Wręczeniem medalu polskiemu oficerowi wojsk specjalnych zakończyła się wizyta sekretarza stanu USA Johna Kerry'ego w Polsce. Podczas wtorkowej wizyty Kerry odwiedził m.in. cmentarz w Laskach gdzie pochowano Tadeusza Mazowieckiego, porozmawiał z premierem Donaldem Tuskiem, szefem MSZ Radosławem Sikorskim i ministrem obrony Tomaszem Siemoniakiem.
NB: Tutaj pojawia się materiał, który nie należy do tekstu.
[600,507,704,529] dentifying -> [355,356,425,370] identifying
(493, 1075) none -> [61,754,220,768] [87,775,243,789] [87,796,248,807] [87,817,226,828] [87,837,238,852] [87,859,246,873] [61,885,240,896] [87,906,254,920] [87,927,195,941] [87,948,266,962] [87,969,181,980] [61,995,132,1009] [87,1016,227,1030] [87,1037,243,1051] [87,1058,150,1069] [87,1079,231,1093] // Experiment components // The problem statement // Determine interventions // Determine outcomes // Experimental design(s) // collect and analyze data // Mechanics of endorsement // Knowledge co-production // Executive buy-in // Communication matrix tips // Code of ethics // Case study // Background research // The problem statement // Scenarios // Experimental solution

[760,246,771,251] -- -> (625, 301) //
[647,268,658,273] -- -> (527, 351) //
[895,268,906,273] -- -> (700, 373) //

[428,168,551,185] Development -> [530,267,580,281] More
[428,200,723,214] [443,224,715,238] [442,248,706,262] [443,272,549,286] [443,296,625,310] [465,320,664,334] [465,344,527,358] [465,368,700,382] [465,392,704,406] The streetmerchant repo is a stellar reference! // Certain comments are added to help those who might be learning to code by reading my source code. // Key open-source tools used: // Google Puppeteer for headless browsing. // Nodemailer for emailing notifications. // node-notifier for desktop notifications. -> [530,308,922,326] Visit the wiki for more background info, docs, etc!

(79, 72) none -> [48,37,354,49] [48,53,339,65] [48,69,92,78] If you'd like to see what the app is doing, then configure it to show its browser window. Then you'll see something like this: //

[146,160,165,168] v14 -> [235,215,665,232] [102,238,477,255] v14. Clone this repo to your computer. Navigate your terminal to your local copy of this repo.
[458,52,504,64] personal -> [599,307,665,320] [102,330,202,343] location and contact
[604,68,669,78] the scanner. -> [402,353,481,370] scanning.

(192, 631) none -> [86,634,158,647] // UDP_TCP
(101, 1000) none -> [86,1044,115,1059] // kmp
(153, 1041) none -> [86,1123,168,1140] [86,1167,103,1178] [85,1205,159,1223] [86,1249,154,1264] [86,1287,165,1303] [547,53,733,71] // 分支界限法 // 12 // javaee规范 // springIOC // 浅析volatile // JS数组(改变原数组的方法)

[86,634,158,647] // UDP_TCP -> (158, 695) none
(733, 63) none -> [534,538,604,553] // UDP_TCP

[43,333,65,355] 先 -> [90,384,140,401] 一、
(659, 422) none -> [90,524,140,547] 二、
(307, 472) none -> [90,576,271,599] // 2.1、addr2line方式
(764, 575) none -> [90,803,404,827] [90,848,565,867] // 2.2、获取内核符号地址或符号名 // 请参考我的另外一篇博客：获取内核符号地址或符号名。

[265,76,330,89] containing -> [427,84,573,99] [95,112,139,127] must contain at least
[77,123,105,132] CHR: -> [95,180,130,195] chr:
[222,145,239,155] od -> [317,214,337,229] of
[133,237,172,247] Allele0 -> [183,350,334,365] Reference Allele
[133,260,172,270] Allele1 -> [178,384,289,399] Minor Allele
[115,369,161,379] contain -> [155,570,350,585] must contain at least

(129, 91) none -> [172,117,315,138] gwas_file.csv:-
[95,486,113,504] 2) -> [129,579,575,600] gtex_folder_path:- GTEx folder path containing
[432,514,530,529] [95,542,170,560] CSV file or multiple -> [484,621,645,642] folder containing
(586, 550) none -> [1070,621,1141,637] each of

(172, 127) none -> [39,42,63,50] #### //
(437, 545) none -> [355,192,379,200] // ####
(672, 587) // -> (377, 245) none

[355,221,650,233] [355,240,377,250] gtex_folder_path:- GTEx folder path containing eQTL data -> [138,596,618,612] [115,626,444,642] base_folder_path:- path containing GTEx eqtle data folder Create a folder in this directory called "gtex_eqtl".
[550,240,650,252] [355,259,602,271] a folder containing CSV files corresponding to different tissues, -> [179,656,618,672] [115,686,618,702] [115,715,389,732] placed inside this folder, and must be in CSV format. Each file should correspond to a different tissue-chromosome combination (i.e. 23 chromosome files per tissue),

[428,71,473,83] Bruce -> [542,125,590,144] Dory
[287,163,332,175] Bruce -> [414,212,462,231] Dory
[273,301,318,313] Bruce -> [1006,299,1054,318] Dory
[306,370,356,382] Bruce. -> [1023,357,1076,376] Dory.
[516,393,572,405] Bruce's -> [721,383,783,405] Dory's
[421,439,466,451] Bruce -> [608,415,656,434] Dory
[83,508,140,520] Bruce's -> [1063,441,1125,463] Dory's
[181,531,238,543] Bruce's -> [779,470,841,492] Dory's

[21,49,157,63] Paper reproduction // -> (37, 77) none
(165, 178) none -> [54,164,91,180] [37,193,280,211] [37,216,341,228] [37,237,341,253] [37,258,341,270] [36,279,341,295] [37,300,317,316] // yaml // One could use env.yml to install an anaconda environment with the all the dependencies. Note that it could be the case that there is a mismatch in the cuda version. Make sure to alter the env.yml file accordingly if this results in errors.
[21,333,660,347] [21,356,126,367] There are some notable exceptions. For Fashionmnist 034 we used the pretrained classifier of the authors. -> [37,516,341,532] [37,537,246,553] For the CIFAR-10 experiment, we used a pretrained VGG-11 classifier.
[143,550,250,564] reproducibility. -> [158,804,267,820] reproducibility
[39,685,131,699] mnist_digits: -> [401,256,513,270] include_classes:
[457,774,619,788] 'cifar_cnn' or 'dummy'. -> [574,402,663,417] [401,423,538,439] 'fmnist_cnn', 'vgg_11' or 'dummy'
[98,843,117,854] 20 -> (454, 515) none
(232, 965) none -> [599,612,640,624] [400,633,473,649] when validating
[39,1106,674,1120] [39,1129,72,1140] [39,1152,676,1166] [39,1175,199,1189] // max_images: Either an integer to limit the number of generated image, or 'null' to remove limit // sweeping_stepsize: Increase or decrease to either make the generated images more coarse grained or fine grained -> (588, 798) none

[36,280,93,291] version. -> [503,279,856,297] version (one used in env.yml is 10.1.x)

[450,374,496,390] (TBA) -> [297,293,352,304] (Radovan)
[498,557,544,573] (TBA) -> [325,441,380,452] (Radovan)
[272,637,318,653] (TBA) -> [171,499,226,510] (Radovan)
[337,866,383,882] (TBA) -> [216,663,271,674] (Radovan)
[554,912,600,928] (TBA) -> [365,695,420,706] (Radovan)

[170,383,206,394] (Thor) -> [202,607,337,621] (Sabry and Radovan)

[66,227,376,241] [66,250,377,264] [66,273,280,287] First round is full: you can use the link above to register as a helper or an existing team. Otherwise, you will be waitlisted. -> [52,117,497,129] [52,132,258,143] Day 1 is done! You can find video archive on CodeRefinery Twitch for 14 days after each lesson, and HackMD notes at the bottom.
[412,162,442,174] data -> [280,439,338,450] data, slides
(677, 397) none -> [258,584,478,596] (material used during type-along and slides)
Sekretarz znalazł też czas na krótki spacer po Krakowskim Przedmieściu, kupił w kawiarni polską bagietkę i ... pobawił się marsjańskim łazikiem Hyperion.
Żadnych konkretów, przynajmniej oficjalnie, za to wiele słów o współpracy i przyjaznych gestów - tak wyglądała wtorkowa wizyta sekretarza stanu USA. Przeważały uściski dłoni, uśmiechy i pozdrowienia, choć nie zabrakło też rozmów o tarczy rakietowej, gazie łupkowym, współpracy militarnej i podsłuchach.
Na początku John Kerry spotkał z Radosławem Sikorskim. - Uzgodniliśmy bliższe konsultacje między naszymi służbami jak zwalczać wspólne zagrożenia - mówił szef MSZ. - Nasze dzisiejsze spotkanie potwierdza dobre, strategiczne stosunki miedzy Stanami Zjednoczonymi a Polską - dodał.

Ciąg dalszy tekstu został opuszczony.